We identified and assessed the risks of material misstatements of the financial statements due to fraud. During our audit we obtained an understanding of the entity and its environment and the components of the system of internal control, including the risk assessment process and management’s process for responding to the risks of fraud and monitoring the system of internal control and how the Supervisory Board exercises oversight, as well as the outcomes. In obtaining our understanding we performed inquiries with management, those charged with governance and with others within the Company, including but not limited to the Corporate General Counsel, Director Corporate Control, Director Internal Audit and Component directors.
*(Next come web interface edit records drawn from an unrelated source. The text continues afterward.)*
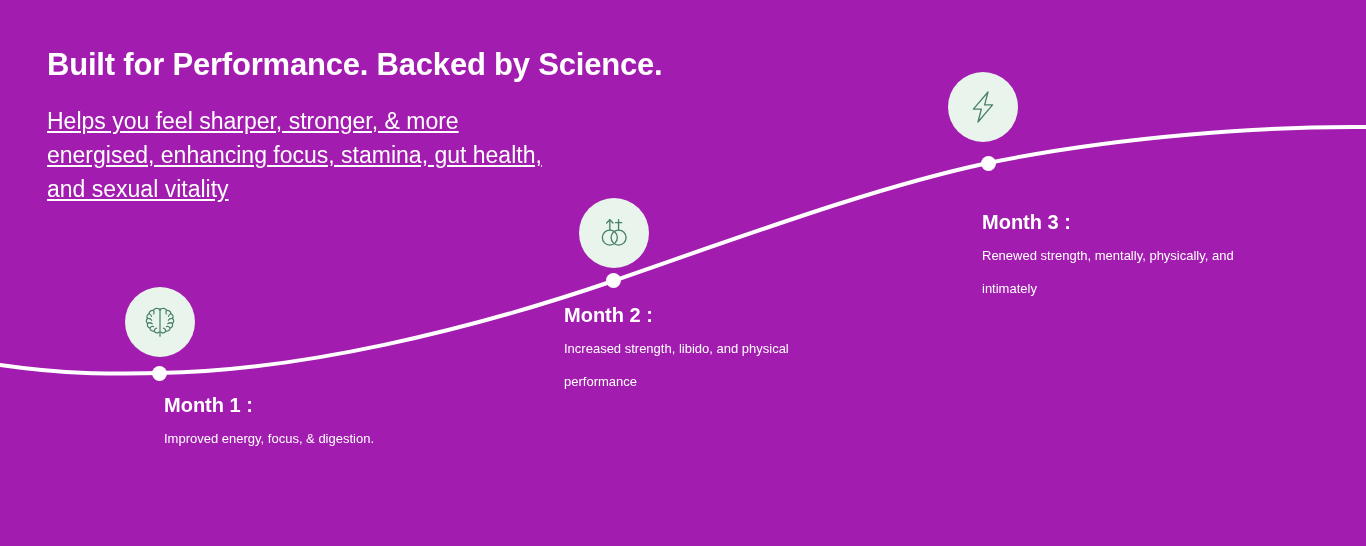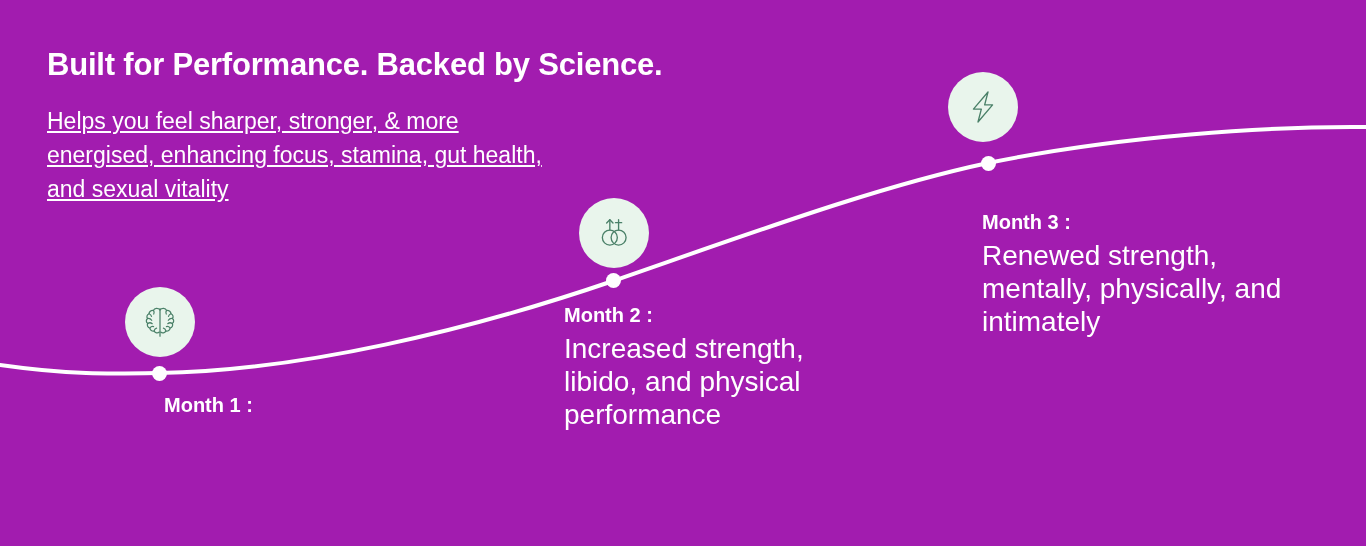--- a/index.html
+++ b/index.html
@@ -86,21 +86,21 @@
     position: absolute;
     color: #FFFFFF;
   }
   .milestone-label {
     font-size: 20px;
     font-weight: bold;
     line-height: 33px;
     white-space: nowrap;
   }
   .milestone-desc {
-    font-size: 28px;
+    font-size: 13px;
     font-weight: normal;
     line-height: 33px;
   }
 
   
   #milestone-1 .milestone-icon-badge { left: 125px; top: 287px; }
   #milestone-1 .milestone-dot        { left: 152px; top: 366px; }
   #milestone-1 .milestone-text       { left: 164px; top: 389px; width: 240px; }
 
   #milestone-2 .milestone-icon-badge { left: 579px; top: 198px; }
@@ -147,20 +147,21 @@
           <path d="M38.9 19.8c-1.9-0.3-3.9 0.6-4.9 2.1"></path>
           <path d="M38.7 25.7c-1.6-1.0-3.9-0.9-5.4 0.3"></path>
           <path d="M36.1 31.2c-1.0-1.4-2.8-2.1-4.4-1.7"></path>
           <path d="M31.0 34.8c-0.2-1.6-1.4-3.0-2.9-3.4"></path>
         </svg>
       </span>
     </div>
     <div class="milestone-dot"></div>
     <div class="milestone-text">
       <div class="milestone-label">Month 1 :</div>
+      <div class="milestone-desc">Improved energy, focus, &amp; digestion.</div>
     </div>
   </div>
 
   <div class="milestone" id="milestone-2">
     <div class="milestone-icon-badge">
       <span>
         <svg width="40" height="40" viewBox="0 0 48 48" fill="none" stroke="#4A8068" stroke-width="1.6" stroke-linecap="round" stroke-linejoin="round">
           <circle cx="19" cy="29.5" r="9"></circle>
           <circle cx="29.5" cy="29.5" r="9"></circle>
           <line x1="19" y1="20.5" x2="19" y2="8"></line>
As part of our process of identifying fraud risks, we evaluated fraud risk factors with respect to financial reporting fraud, misappropriation of assets and bribery and corruption in close co-operation with our forensic specialists. We evaluated whether these factors indicate that a risk of material misstatement due fraud is present.

Following these procedures, and the presumed risks under the prevailing audit standards, we considered fraud risks related to management override of controls and related to manual entries to revenue. Our audit procedures to respond to these fraud risks include, amongst others, an evaluation of relevant internal controls and supplementary substantive audit procedures, including detailed testing of journal entries and post-closing adjustments based on supporting documentation. Data analytics, including selection of journal entries based on risk-based characteristics, form part of our audit approach to address the identified fraud risks.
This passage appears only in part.